Among regular films in release, Funimation’s Dragon Ball Super: Broly was No. 1 for the second day in a row with $3.3M, for a two-day total of $10.4M. In PostTrak exits, Broly has five stars with men at 84% leading the way. Broken down that includes guys over 25 (44%) and under 25 (39%). A diverse turnout here with 35% Hispanic, 36% Caucasian, 19% African American and 7% Asian.

STX/Lantern Entertainment’s The Upside ended the week with $28.3M after a Thursday that drew $1.6M, -1% from Wednesday, second for the day. Warner Bros.’ Aquaman is expected to sail past $300M during the course of this weekend. After four weeks of play, the DC superhero has accumulated $294M. He made $1.1M last night, -15% from Wednesday.

PREVIOUSLY, THURSDAY PM EXCLUSIVE: Universal/BVI/Blumhouse’s thriller Glass is looking at between $3.5M-$4M in early Thursday night previews per Deadline sources. As we always say, these figures can fluctuate by tomorrow morning.

Should Glass stay solid, it will rep the best preview night ever for Oscar-nominated Sixth Sense director M. Night Shyamalan, beating his previous $3M high with The Last Airbender (from 10pm and midnight shows in 2010) and Split‘s $2M from Jan. 19, 2017. Fandango had advance ticket sales for Glass well ahead of Split which posted an opening day of $14.6M (previews repped 14% of that figure), and three-day of $40M. There’s an outside chance Glass hits $5M by end of tonight, in which case the PG-13 film is just under The Nun‘s $5.4M Thursday night which yielded a $22M Friday (previews repped 25%) and a three-day of $53.8M. Four-day here for Glass could be in the $50M vicinity.

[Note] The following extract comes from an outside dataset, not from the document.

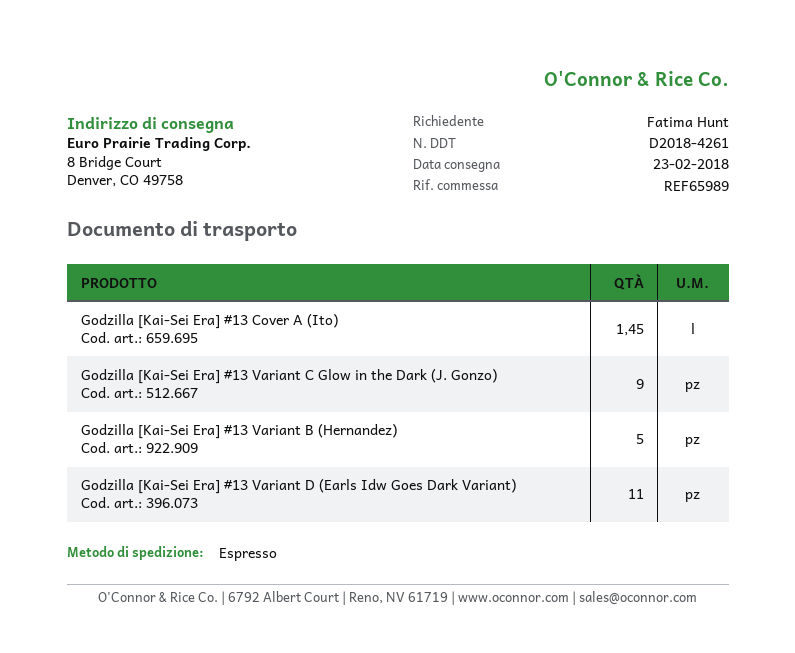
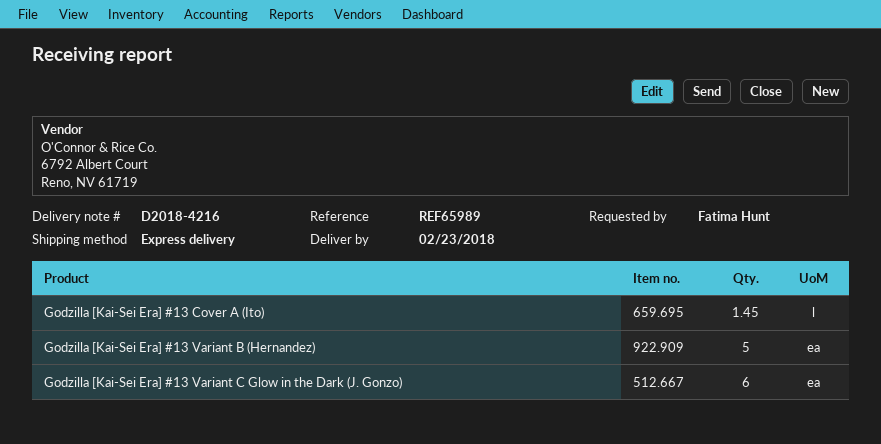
delivery note number: D2018-4261 -> D2018-4216
Godzilla [Kai-Sei Era] #13 Variant C Glow in the Dark (J. Gonzo): 9 -> 6
Godzilla [Kai-Sei Era] #13 Variant D (Earls Idw Goes Dark Variant): 11 -> none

Four-day projections recently ranged from $57M-$63M with some betting $70M. Glass carries a production cost in the low $20M range, completely financed by Shyamalan. Glass was a negative pick-up by Universal with BVI taking overseas rights since they originally released Unbreakable over the Thanksgiving frame in 2000. Glass’ tracking heading into the weekend indicated a strong interest across all demographics, particularly males between the ages of 17-34.

Reason why we bring up The Nun here, even though it was R-rated, is because both Glass and that Conjuring universe title registered low Rotten Tomatoes scores respectively with 35% and 26%. In the last three years, a bulk of horror films’ ticket sales were bolstered by great RT scores, however, The Nun proved that a great brand can still drive business, and buck any critical shortfall. Split surprised many when it opened; projections were in the low-to-mid $20M (off a 76% certified fresh score), and Unbreakable is a Shyamalan cult movie that counts a slew of fans.

In Glass, James McAvoy reprises his Split role as Kevin Wendell Crumb, a man who suffers from an extreme case of Dissociative Identity Disorder, with 23 personalities. He becomes imprisoned at a mental hospital with Samuel L. Jackson’s evil, brittle-boned Mr. Glass and Bruce Willis’ good guy strong man David Dunn, and they have to fight their way out.